| Exercise prompt |
The answer must be a word-for-word copy of the records below, with every picture left out.

Change detection data:
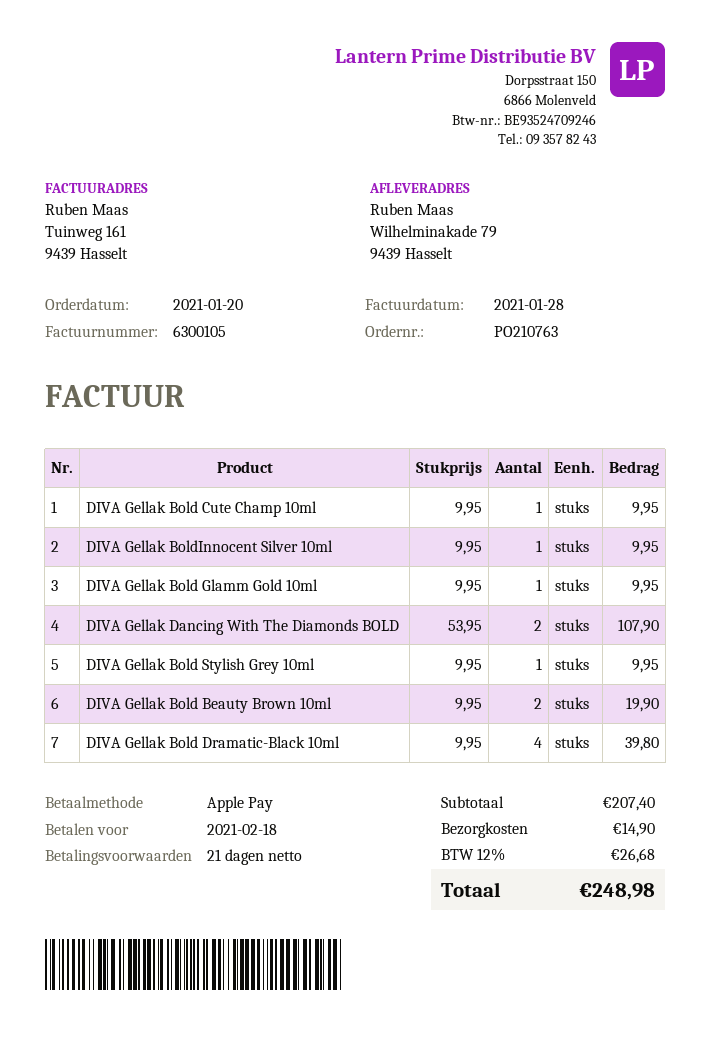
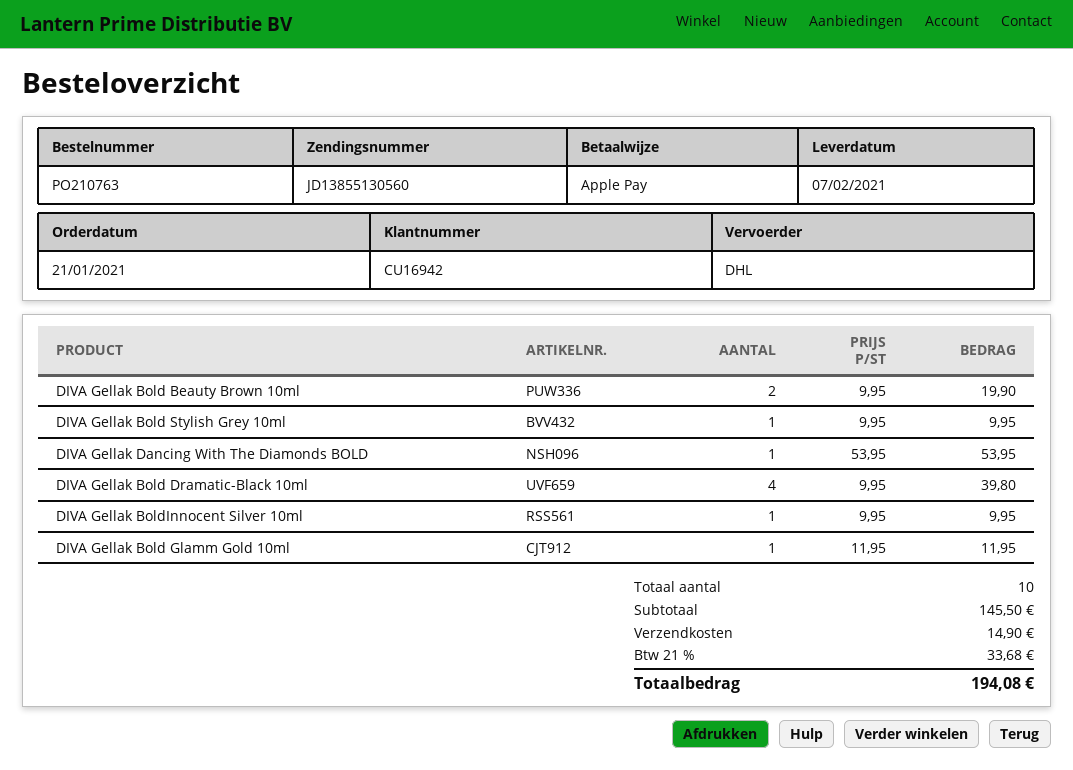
order date: 2021-01-20 -> 2021-01-21
DIVA Gellak Bold Cute Champ 10ml: 1 x 9.95 = 9.95 -> none
DIVA Gellak Bold Glamm Gold 10ml: 1 x 9.95 = 9.95 -> 1 x 11.95 = 11.95
DIVA Gellak Dancing With The Diamonds BOLD: 2 x 53.95 = 107.90 -> 1 x 53.95 = 53.95
subtotal: 207.40 -> 145.50
tax: 12% = 26.68 -> 21% = 33.68
total: 248.98 -> 194.08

| Completed task |
order date: 2021-01-20 -> 2021-01-21
DIVA Gellak Bold Cute Champ 10ml: 1 x 9.95 = 9.95 -> none
DIVA Gellak Bold Glamm Gold 10ml: 1 x 9.95 = 9.95 -> 1 x 11.95 = 11.95
DIVA Gellak Dancing With The Diamonds BOLD: 2 x 53.95 = 107.90 -> 1 x 53.95 = 53.95
subtotal: 207.40 -> 145.50
tax: 12% = 26.68 -> 21% = 33.68
total: 248.98 -> 194.08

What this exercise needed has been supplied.